* The task: Only lines holding the word "style" are wanted from the records; copy all of them.

Dataset entries:
○ ○ ○ ○
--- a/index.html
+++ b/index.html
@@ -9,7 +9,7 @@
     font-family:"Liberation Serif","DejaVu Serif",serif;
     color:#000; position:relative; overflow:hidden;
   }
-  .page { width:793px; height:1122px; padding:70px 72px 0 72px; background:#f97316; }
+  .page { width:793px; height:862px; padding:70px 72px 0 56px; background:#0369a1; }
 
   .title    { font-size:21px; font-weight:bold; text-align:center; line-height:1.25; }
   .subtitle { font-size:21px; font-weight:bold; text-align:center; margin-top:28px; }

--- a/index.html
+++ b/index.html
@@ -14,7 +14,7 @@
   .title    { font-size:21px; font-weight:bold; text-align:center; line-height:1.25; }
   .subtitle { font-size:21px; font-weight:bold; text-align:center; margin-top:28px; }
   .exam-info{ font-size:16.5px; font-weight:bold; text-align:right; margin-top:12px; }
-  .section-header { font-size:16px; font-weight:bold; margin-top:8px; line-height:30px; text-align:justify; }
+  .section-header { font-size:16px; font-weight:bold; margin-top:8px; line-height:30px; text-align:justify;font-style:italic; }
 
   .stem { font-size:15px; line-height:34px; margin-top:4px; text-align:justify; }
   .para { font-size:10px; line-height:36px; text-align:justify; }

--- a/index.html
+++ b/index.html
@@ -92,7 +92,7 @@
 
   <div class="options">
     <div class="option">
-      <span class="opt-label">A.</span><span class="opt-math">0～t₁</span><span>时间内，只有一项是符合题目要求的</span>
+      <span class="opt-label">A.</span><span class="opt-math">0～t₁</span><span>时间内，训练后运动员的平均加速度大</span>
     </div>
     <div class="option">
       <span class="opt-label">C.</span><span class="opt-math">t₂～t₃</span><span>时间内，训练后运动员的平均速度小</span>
○ ○ ○ ○
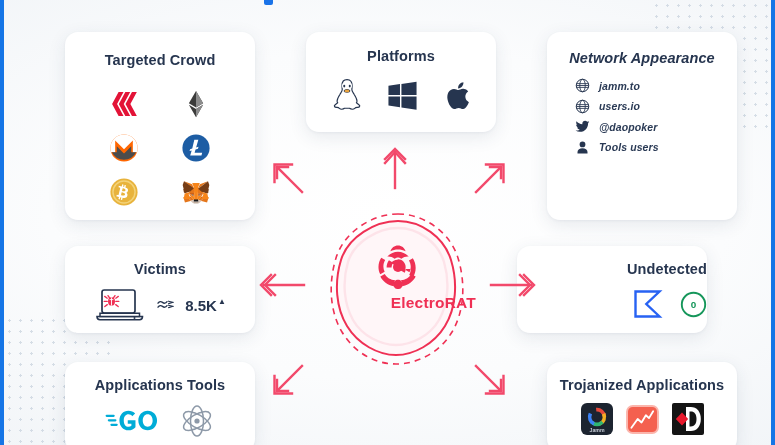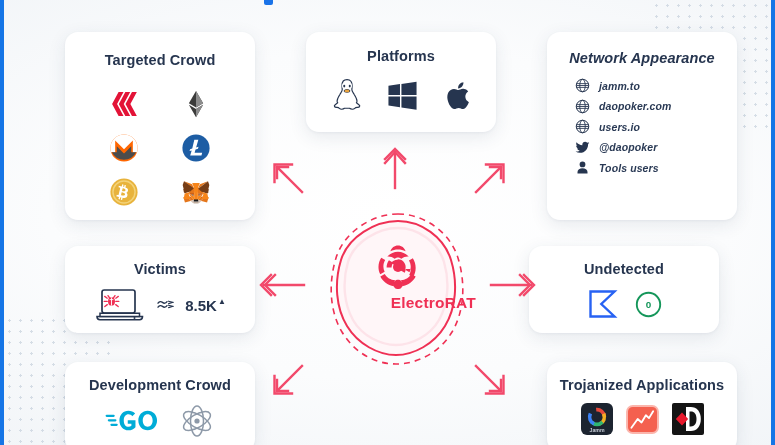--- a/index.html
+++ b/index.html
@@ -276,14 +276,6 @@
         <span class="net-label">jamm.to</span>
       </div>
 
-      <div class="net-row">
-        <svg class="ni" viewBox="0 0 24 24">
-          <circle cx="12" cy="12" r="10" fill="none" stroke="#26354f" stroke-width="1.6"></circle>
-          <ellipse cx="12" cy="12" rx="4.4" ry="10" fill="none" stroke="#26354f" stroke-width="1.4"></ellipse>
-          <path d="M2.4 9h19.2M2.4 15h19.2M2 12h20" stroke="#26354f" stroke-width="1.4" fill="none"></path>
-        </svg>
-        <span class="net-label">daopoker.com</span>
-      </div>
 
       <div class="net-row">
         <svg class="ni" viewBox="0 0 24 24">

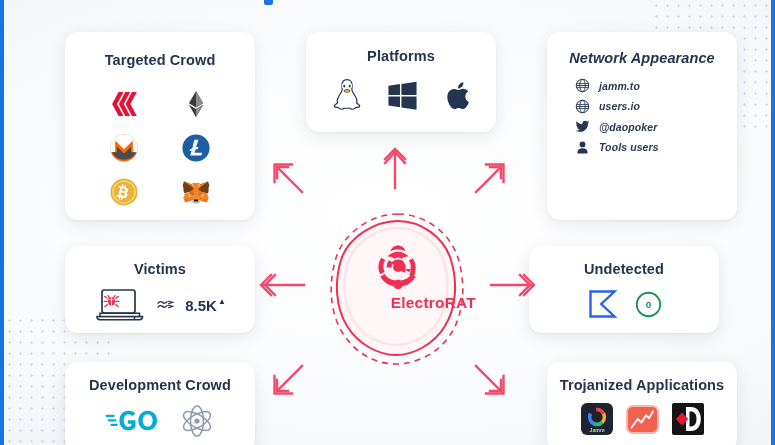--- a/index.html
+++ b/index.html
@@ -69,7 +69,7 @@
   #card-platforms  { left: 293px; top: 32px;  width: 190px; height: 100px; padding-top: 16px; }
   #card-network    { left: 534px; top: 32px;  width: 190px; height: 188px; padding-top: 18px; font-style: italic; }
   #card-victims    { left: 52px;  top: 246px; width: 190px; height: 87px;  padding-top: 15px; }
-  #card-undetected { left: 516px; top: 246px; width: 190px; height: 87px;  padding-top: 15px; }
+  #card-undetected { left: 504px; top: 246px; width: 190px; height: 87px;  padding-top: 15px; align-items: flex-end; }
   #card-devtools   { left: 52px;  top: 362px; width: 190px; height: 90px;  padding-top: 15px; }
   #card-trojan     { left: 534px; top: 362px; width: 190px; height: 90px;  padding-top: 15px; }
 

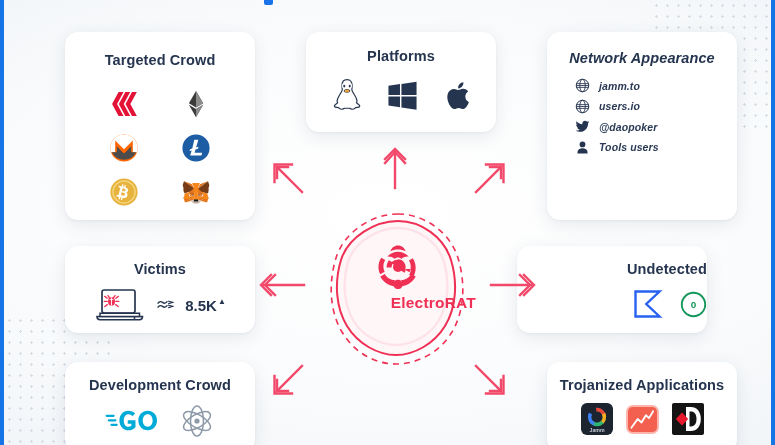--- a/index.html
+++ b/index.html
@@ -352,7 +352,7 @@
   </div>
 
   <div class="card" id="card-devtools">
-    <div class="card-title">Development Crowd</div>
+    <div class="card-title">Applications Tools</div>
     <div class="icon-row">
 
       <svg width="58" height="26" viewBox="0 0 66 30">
○ ○ ○ ○
* Task solution:
+  .section-header { font-size:16px; font-weight:bold; margin-top:8px; line-height:30px; text-align:justify;font-style:italic; }
   #card-network    { left: 534px; top: 32px;  width: 190px; height: 188px; padding-top: 18px; font-style: italic; }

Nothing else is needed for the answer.